The King has been dethroned many a time in his life and his injury during Saturday’s match was another. Carey explained to the Sunday Herald Sun at three-quarter time, ‘I’ve officially now retired for good. It was definitely my last game ever.’
Although he exited the game early, from a marketing perspective Carey would have received three votes. Footy lovers from all over flocked to see the return of the Duck. Quarter time alone was chaotic, with a swarm of spectators and journalists trying to get as close as they could to the King.
As part of being successful, football clubs need to make profit. Although the Maribyrnong Football Club didn’t live up to the rumour that they were to charge spectators to see Carey, they did host a Wayne Carey Luncheon before the game.
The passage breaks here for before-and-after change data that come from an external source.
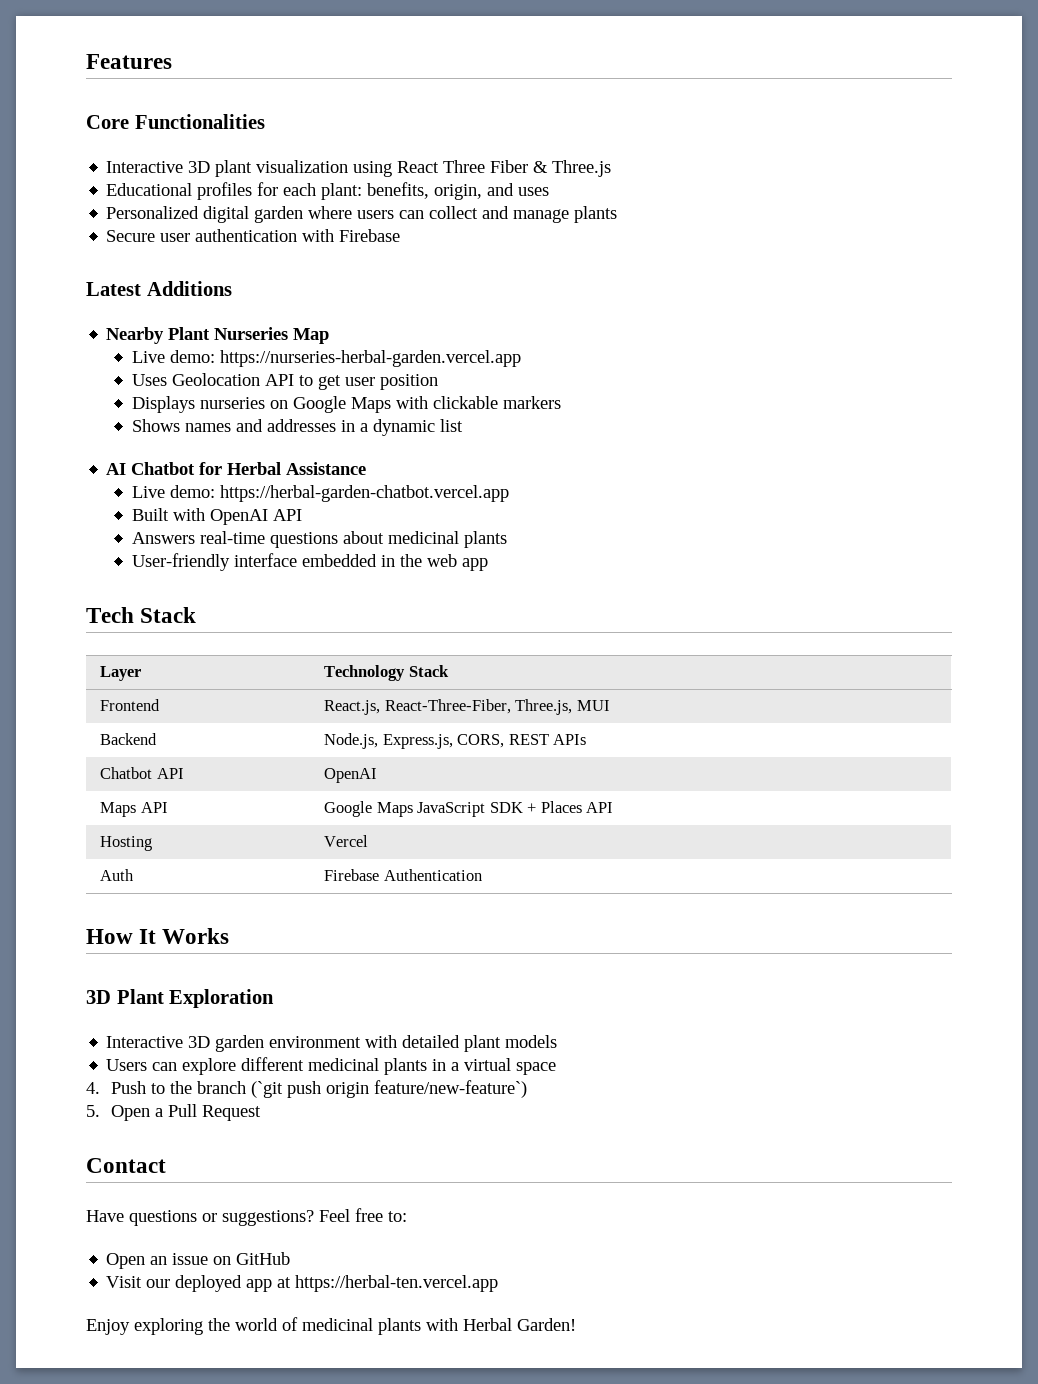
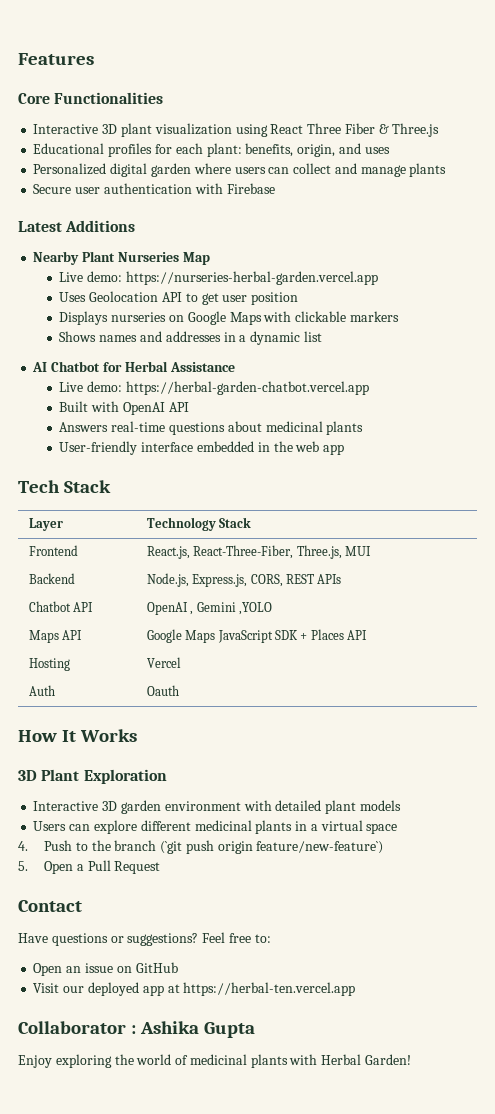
- Chatbot API | OpenAI
+ Chatbot API | OpenAI , Gemini ,YOLO
- Auth | Firebase Authentication
+ Auth | Oauth
+ Collaborator : Ashika Gupta

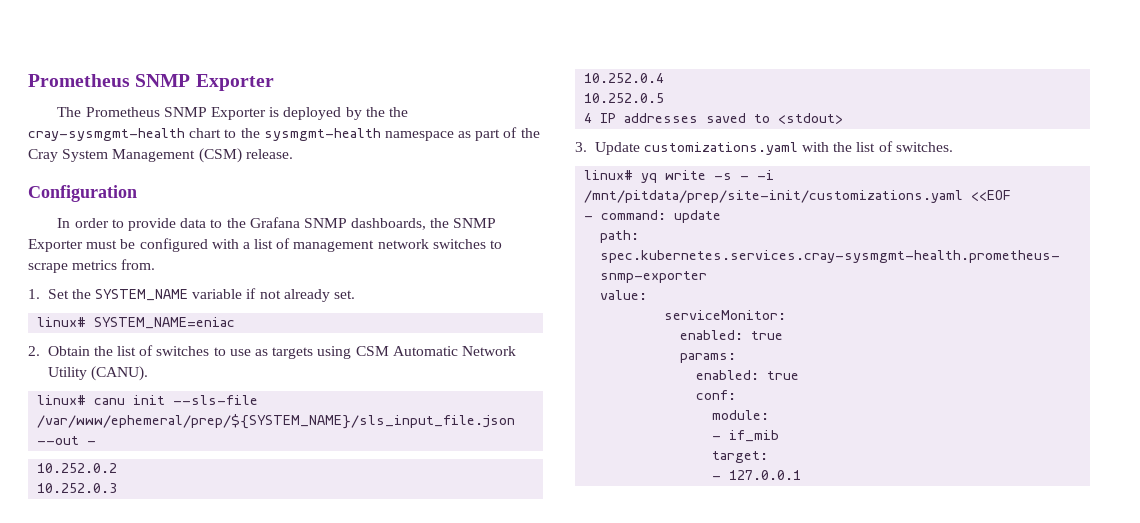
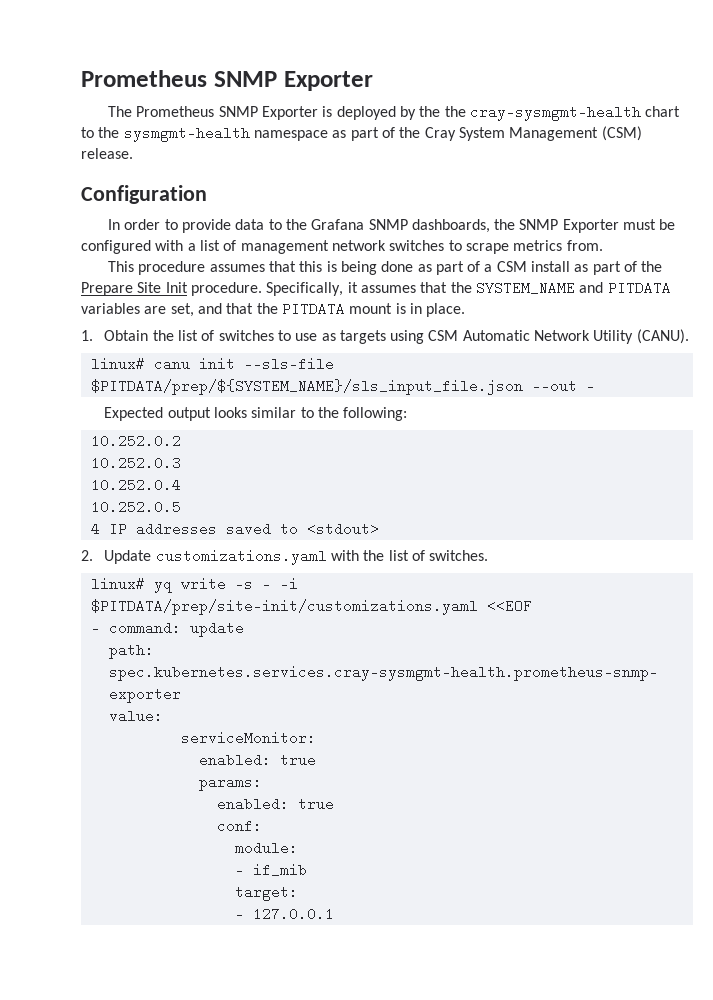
- 1. Set the SYSTEM_NAME variable if not already set.
- linux# SYSTEM_NAME=eniac
- 2. Obtain the list of switches to use as targets using CSM Automatic Network Utility (CANU).
+ This procedure assumes that this is being done as part of a CSM install as part of the Prepare Site Init procedure. Specifically, it assumes that the SYSTEM_NAME and PITDATA variables are set, and that the PITDATA mount is in place.
+ 1. Obtain the list of switches to use as targets using CSM Automatic Network Utility (CANU).
- linux# canu init --sls-file /var/www/ephemeral/prep/${SYSTEM_NAME}/sls_input_file.json --out -
+ linux# canu init --sls-file $PITDATA/prep/${SYSTEM_NAME}/sls_input_file.json --out -
+ Expected output looks similar to the following:
- 3. Update customizations.yaml with the list of switches.
+ 2. Update customizations.yaml with the list of switches.
- linux# yq write -s - -i /mnt/pitdata/prep/site-init/customizations.yaml <<EOF
+ linux# yq write -s - -i $PITDATA/prep/site-init/customizations.yaml <<EOF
Collingwood supporter at the game, Adam Pavlovski believed the ‘Carey hype’ was a good thing for suburban footy, ‘I think it’s best for the club if anything- a turn out like this. It’s great exposure.’
Raising the profile of a suburban club is a great thing. And there is no doubt that Carey is a fantastic footballer. We just need to keep a level head and remember that along with his great athletic ability came great controversy. Children should not be shielded from this fact.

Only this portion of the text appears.